Saab Sensis Corporation
- Industry: Air Traffic Management
- Founded: 1985
- Headquarters: East Syracuse, New York
- Key people: Mike Gerry, President
- Parent: Saab AB
- Website: http://saab.com/region/north-america/saab-sensis/

= Saab Sensis Corporation =

Corporation developing air traffic systems

Saab Sensis Corporation is a technology company based in East Syracuse, New York and is a subsidiary of Saab Group. Saab Sensis, formerly Sensis Corporation, was acquired by Saab Group in 2011. Following the acquisition, Saab consolidated its U.S. defense businesses under a new U.S.-based company named Saab Defense and Security USA (SDAS) leaving Saab Sensis to focus on air traffic solutions. Today, Saab Sensis leads Saab's global Air Traffic Management business with primary offices in Australia, the Netherlands, Sweden, and the U.S.

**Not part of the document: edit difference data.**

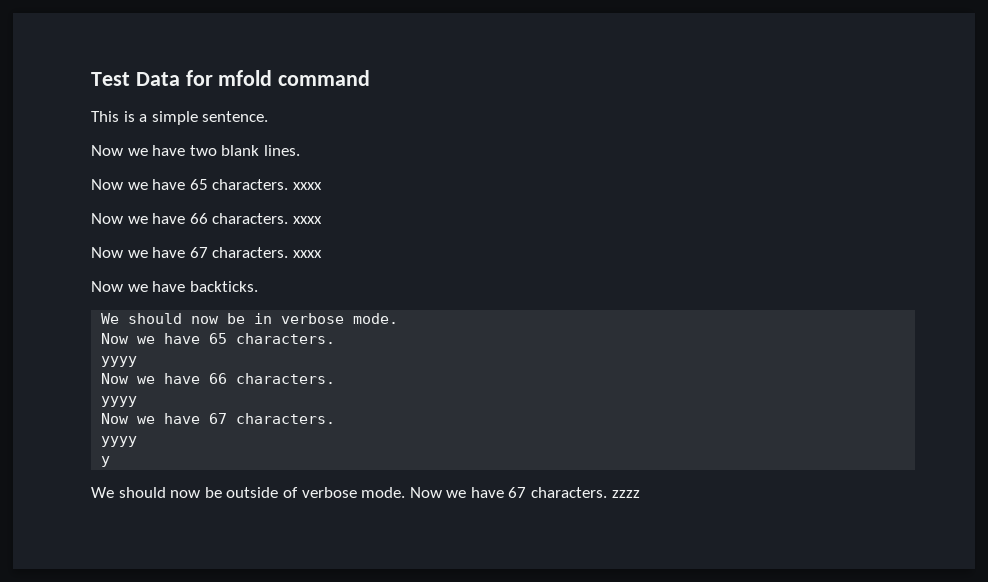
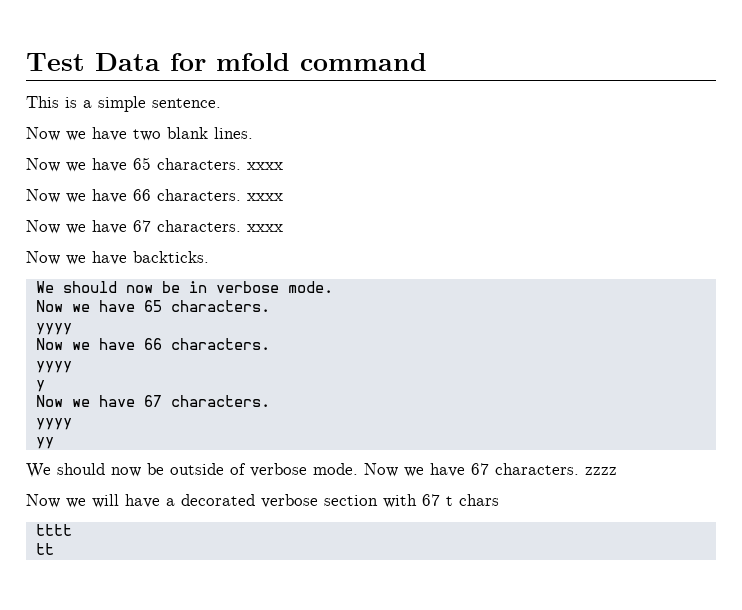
(138, 401) none -> [35,380,45,392] // y
[101,456,111,467] y -> [35,437,54,449] yy
(640, 494) none -> [26,494,499,508] [35,524,72,536] [35,543,54,555] // Now we will have a decorated verbose section with 67 t chars // tttt // tt

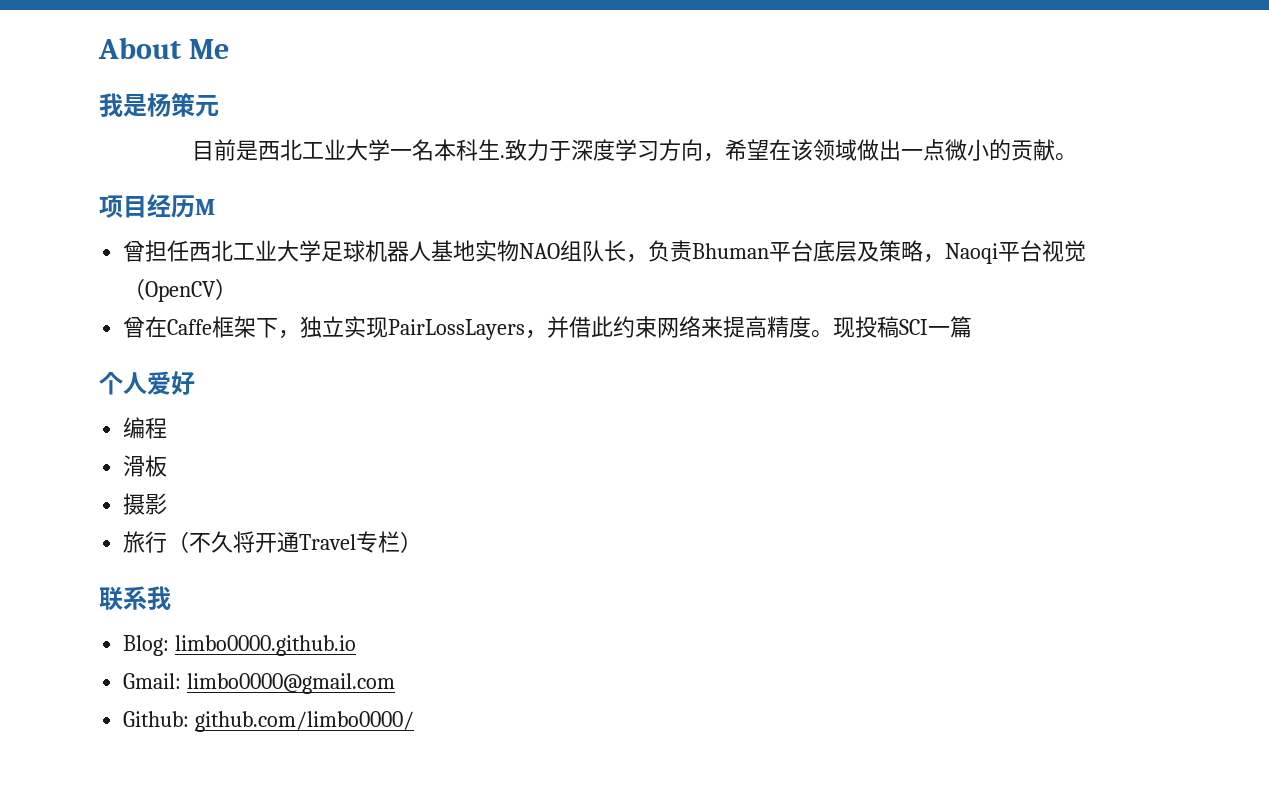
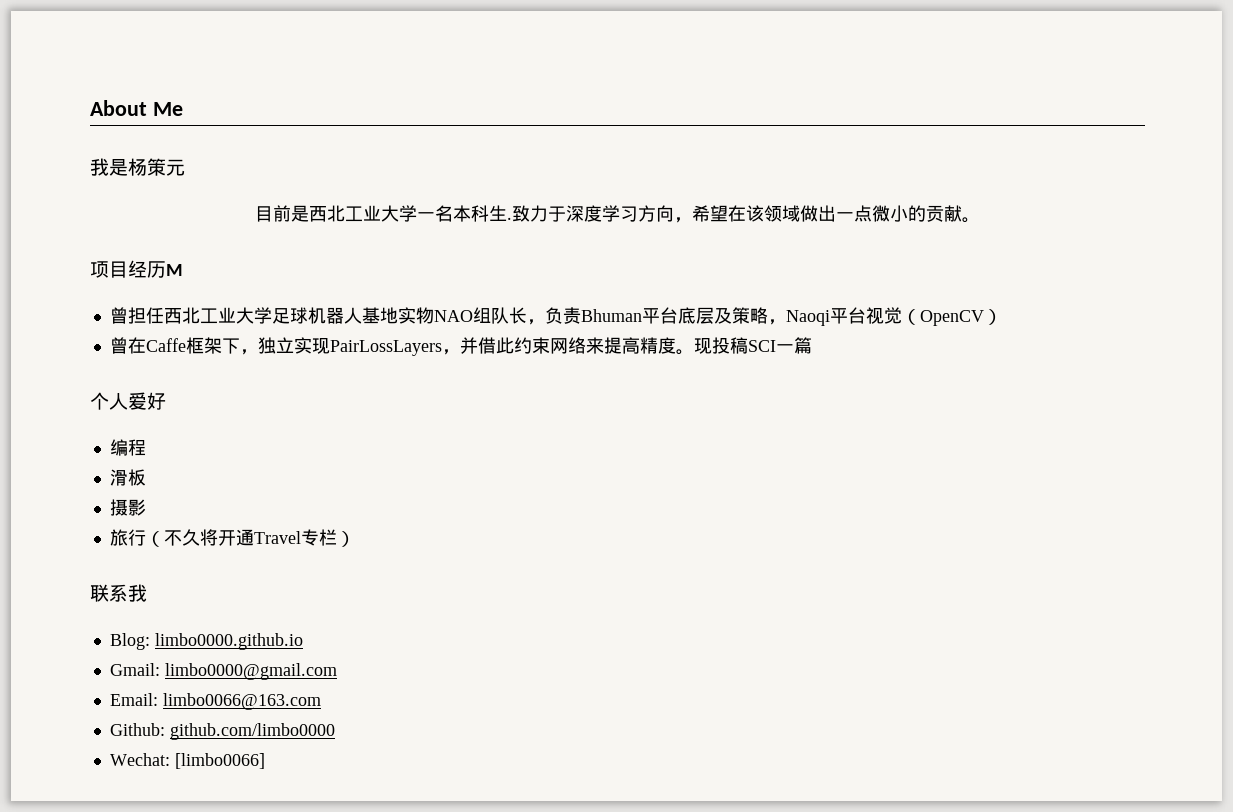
(396, 683) none -> [109,693,321,710] // Email: limbo0066@163.com
[195,711,415,732] github.com/limbo0000/ -> [169,723,335,740] [109,753,265,769] github.com/limbo0000 // Wechat: [limbo0066]

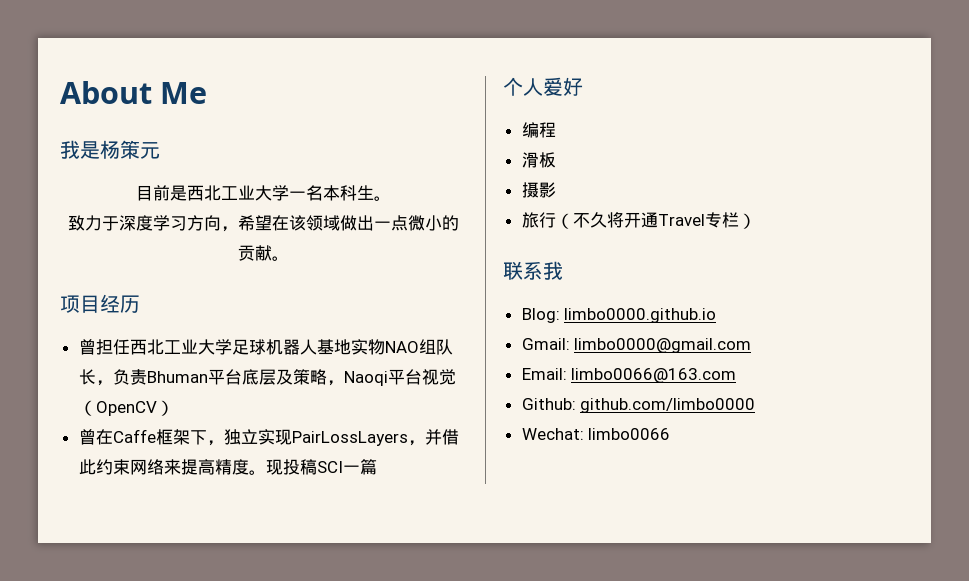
[507,217,512,220] . -> [373,196,391,201] 。 //
[166,264,183,276] M -> (140, 304) none
[174,753,265,769] [limbo0066] -> [588,428,671,440] limbo0066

In 2011, Saab Sensis commissioned the 35th ASDE-X system for the FAA. ASDE-X combines surface movement radar, multilateration and Automatic Dependent Surveillance – Broadcast (ADS-B) surveillance to provide air traffic controllers with highly accurate, real-time position and identification information of aircraft and vehicles on the airport surface.

Saab's Remote Tower is used by Sweden's LFV, who became the world’s first air navigation service provider to manage an airport remotely when it started remote tower services at Örnsköldsvik Airport in 2015.